- _What this task involves_
There is one span to output from the data below: the lines starting at the line with "column Forecast |" and ending at the line with "row 13: Mahatma". Output it exactly, ends included, nothing more.

- _Records provided_
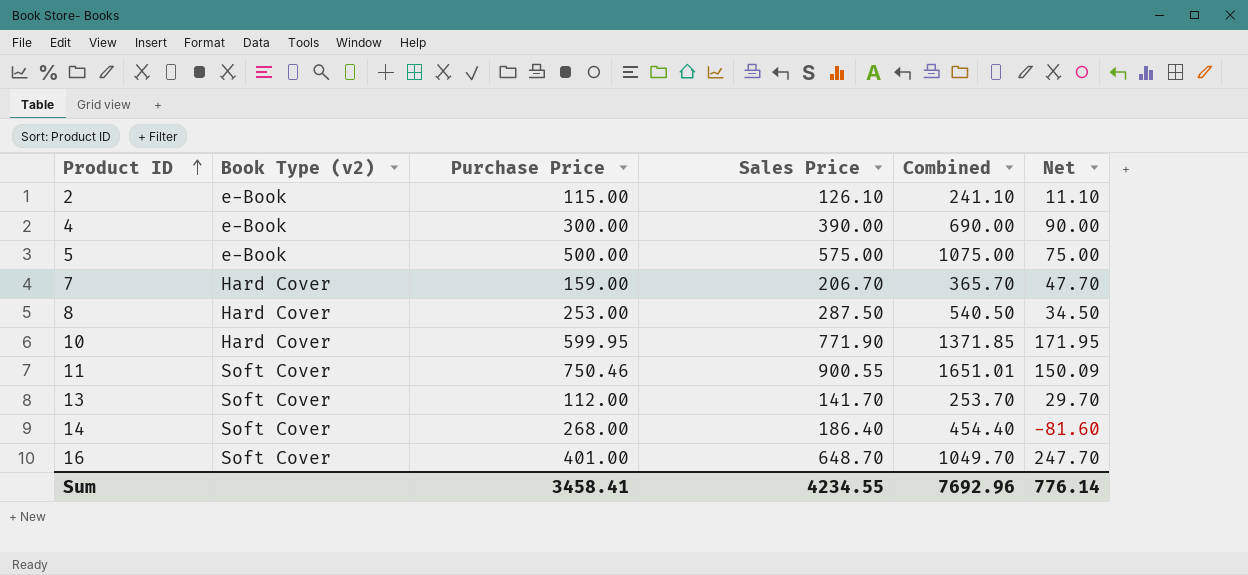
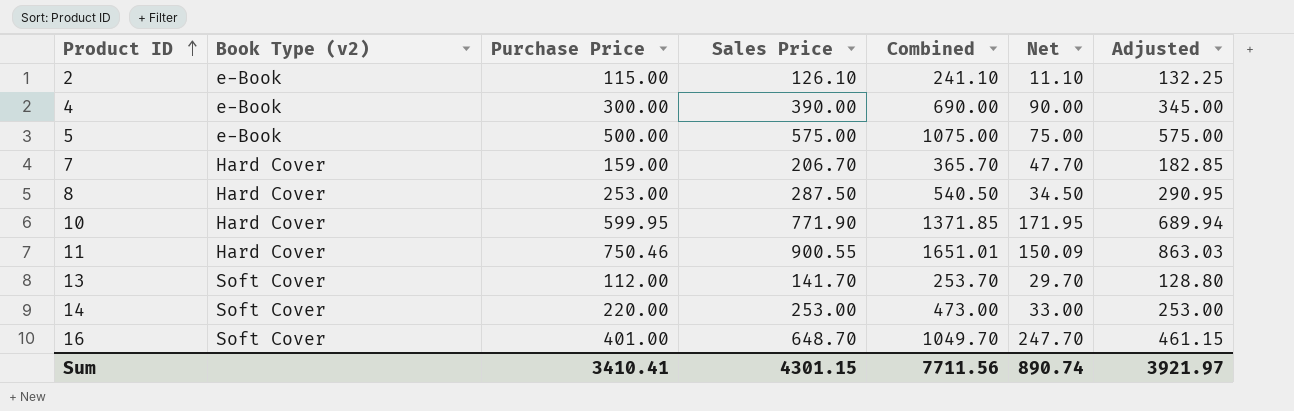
column Adjusted | formula: none -> [Purchase Price] * 1.15
11 | Book Type (v2): Soft Cover -> Hard Cover
14 | Purchase Price: 268.00 -> 220.00
14 | Sales Price: 186.40 -> 253.00
14 | Combined: 454.40 -> 473.00
14 | Net: -81.60 -> 33.00
Sum | Purchase Price: 3458.41 -> 3410.41
Sum | Sales Price: 4234.55 -> 4301.15
Sum | Combined: 7692.96 -> 7711.56
Sum | Net: 776.14 -> 890.74

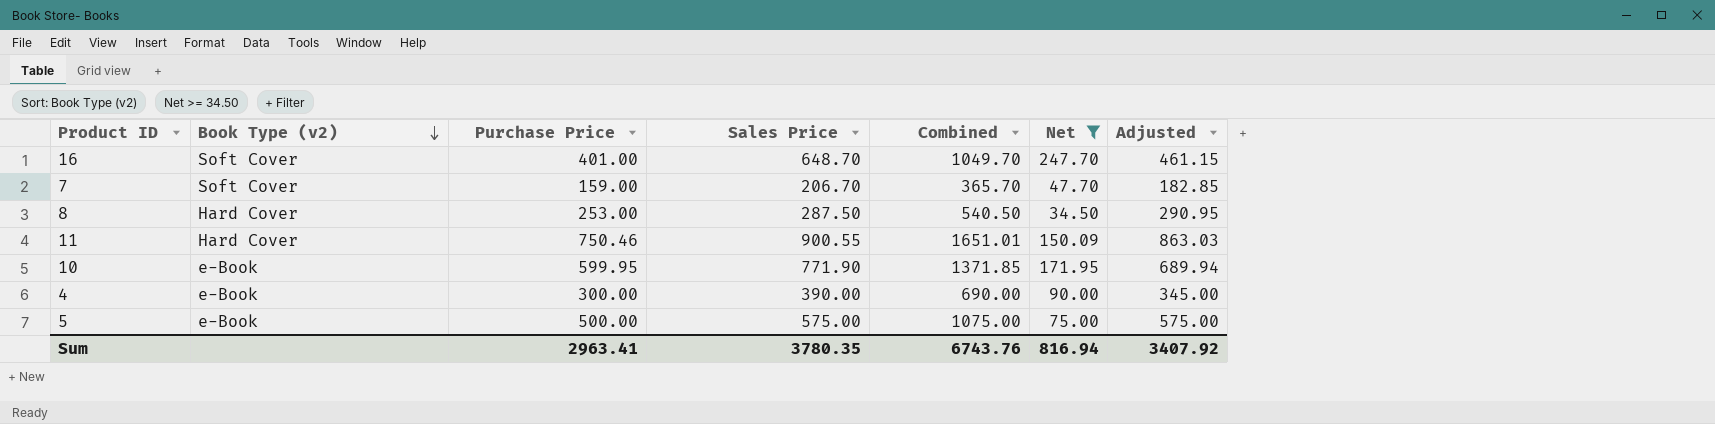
filter: none -> Net >= 34.50
row order: Product ID ascending -> Book Type (v2) descending
7 | Book Type (v2): Hard Cover -> Soft Cover
10 | Book Type (v2): Hard Cover -> e-Book
Sum | Purchase Price: 3410.41 -> 2963.41
Sum | Sales Price: 4301.15 -> 3780.35
Sum | Combined: 7711.56 -> 6743.76
Sum | Net: 890.74 -> 816.94
Sum | Adjusted: 3921.97 -> 3407.92

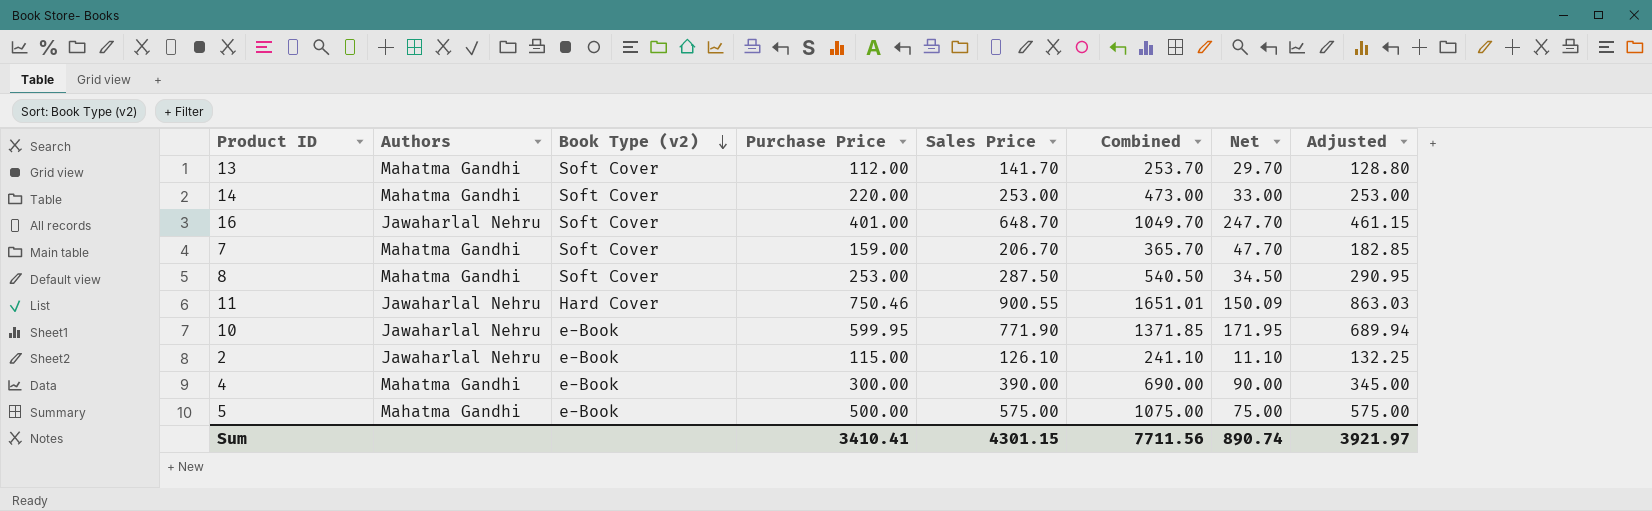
filter: Net >= 34.50 -> none
column Authors | position: none -> 2
8 | Book Type (v2): Hard Cover -> Soft Cover
Sum | Purchase Price: 2963.41 -> 3410.41
Sum | Sales Price: 3780.35 -> 4301.15
Sum | Combined: 6743.76 -> 7711.56
Sum | Net: 816.94 -> 890.74
Sum | Adjusted: 3407.92 -> 3921.97

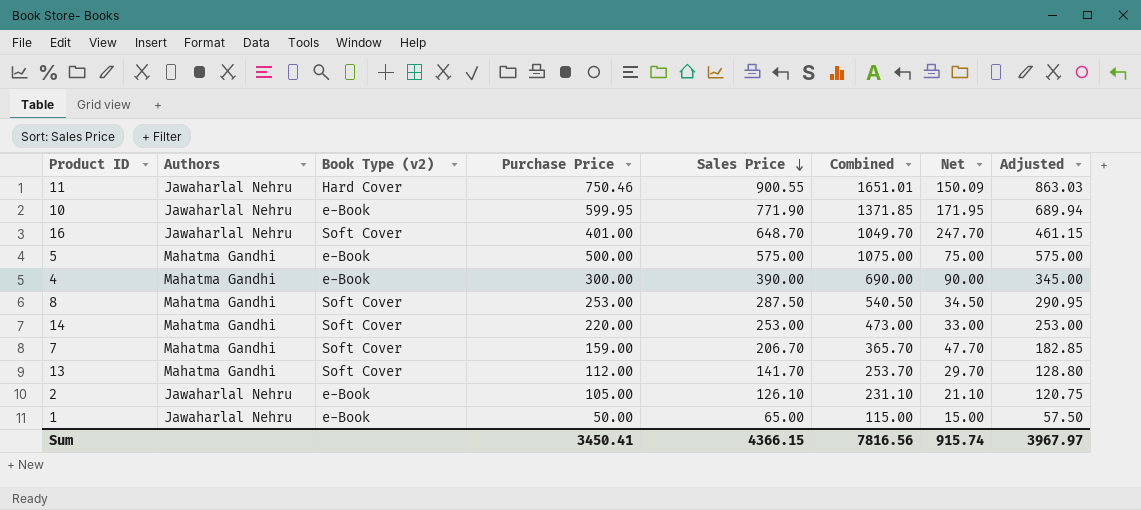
row order: Book Type (v2) descending -> Sales Price descending
2 | Purchase Price: 115.00 -> 105.00
2 | Combined: 241.10 -> 231.10
2 | Net: 11.10 -> 21.10
2 | Adjusted: 132.25 -> 120.75
row 1: none -> Jawaharlal Nehru | e-Book | 50.00 | 65.00 | 115.00 | 15.00 | 57.50
Sum | Purchase Price: 3410.41 -> 3450.41
Sum | Sales Price: 4301.15 -> 4366.15
Sum | Combined: 7711.56 -> 7816.56
Sum | Net: 890.74 -> 915.74
Sum | Adjusted: 3921.97 -> 3967.97

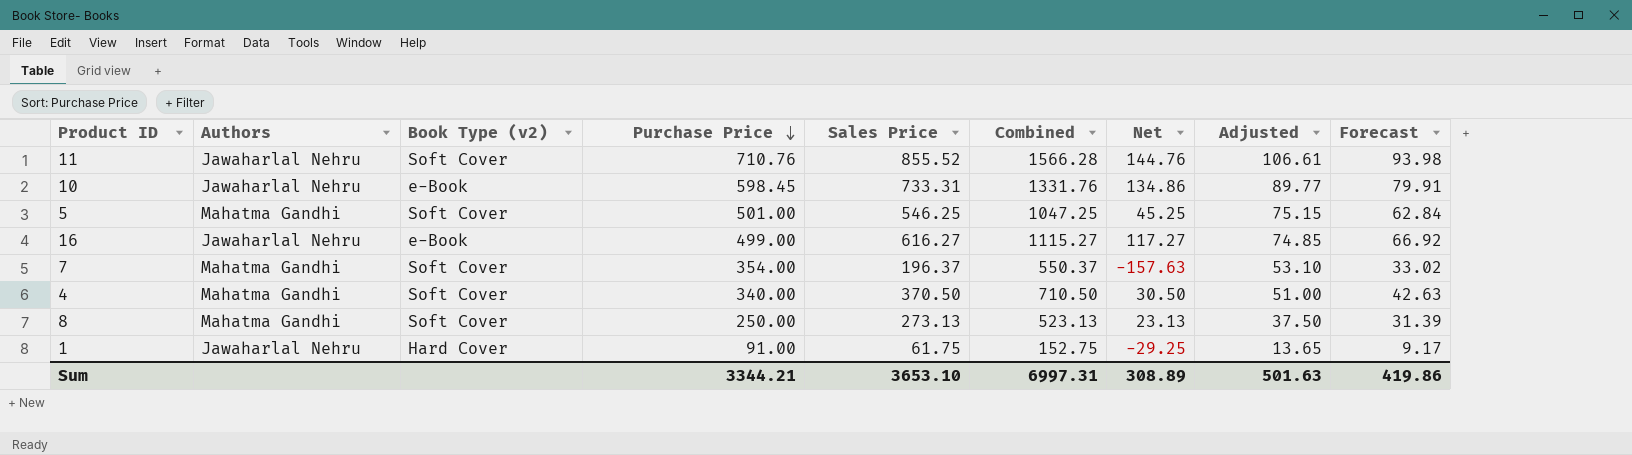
row order: Sales Price descending -> Purchase Price descending
column Adjusted | formula: [Purchase Price] * 1.15 -> [Purchase Price] * 0.15
column Forecast | formula: none -> [Combined] * 0.06
row 14: Mahatma Gandhi | Soft Cover | 220.00 | 253.00 | 473.00 | 33.00 | 253.00 -> none
row 13: Mahatma Gandhi | Soft Cover | 112.00 | 141.70 | 253.70 | 29.70 | 128.80 -> none
row 2: Jawaharlal Nehru | e-Book | 105.00 | 126.10 | 231.10 | 21.10 | 120.75 -> none
11 | Book Type (v2): Hard Cover -> Soft Cover
11 | Purchase Price: 750.46 -> 710.76
11 | Sales Price: 900.55 -> 855.52
11 | Combined: 1651.01 -> 1566.28
11 | Net: 150.09 -> 144.76
10 | Purchase Price: 599.95 -> 598.45
10 | Sales Price: 771.90 -> 733.31
10 | Combined: 1371.85 -> 1331.76
10 | Net: 171.95 -> 134.86
5 | Book Type (v2): e-Book -> Soft Cover
5 | Purchase Price: 500.00 -> 501.00
5 | Sales Price: 575.00 -> 546.25
5 | Combined: 1075.00 -> 1047.25
5 | Net: 75.00 -> 45.25
16 | Book Type (v2): Soft Cover -> e-Book
16 | Purchase Price: 401.00 -> 499.00
16 | Sales Price: 648.70 -> 616.27
16 | Combined: 1049.70 -> 1115.27
16 | Net: 247.70 -> 117.27
7 | Purchase Price: 159.00 -> 354.00
7 | Sales Price: 206.70 -> 196.37
7 | Combined: 365.70 -> 550.37
7 | Net: 47.70 -> -157.63
4 | Book Type (v2): e-Book -> Soft Cover
4 | Purchase Price: 300.00 -> 340.00
4 | Sales Price: 390.00 -> 370.50
4 | Combined: 690.00 -> 710.50
4 | Net: 90.00 -> 30.50
8 | Purchase Price: 253.00 -> 250.00
8 | Sales Price: 287.50 -> 273.13
8 | Combined: 540.50 -> 523.13
8 | Net: 34.50 -> 23.13
1 | Book Type (v2): e-Book -> Hard Cover
1 | Purchase Price: 50.00 -> 91.00
1 | Sales Price: 65.00 -> 61.75
1 | Combined: 115.00 -> 152.75
1 | Net: 15.00 -> -29.25
Sum | Purchase Price: 3450.41 -> 3344.21
Sum | Sales Price: 4366.15 -> 3653.10
Sum | Combined: 7816.56 -> 6997.31
Sum | Net: 915.74 -> 308.89
Sum | Adjusted: 3967.97 -> 501.63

- _Answer area_
column Forecast | formula: none -> [Combined] * 0.06
row 14: Mahatma Gandhi | Soft Cover | 220.00 | 253.00 | 473.00 | 33.00 | 253.00 -> none
row 13: Mahatma Gandhi | Soft Cover | 112.00 | 141.70 | 253.70 | 29.70 | 128.80 -> none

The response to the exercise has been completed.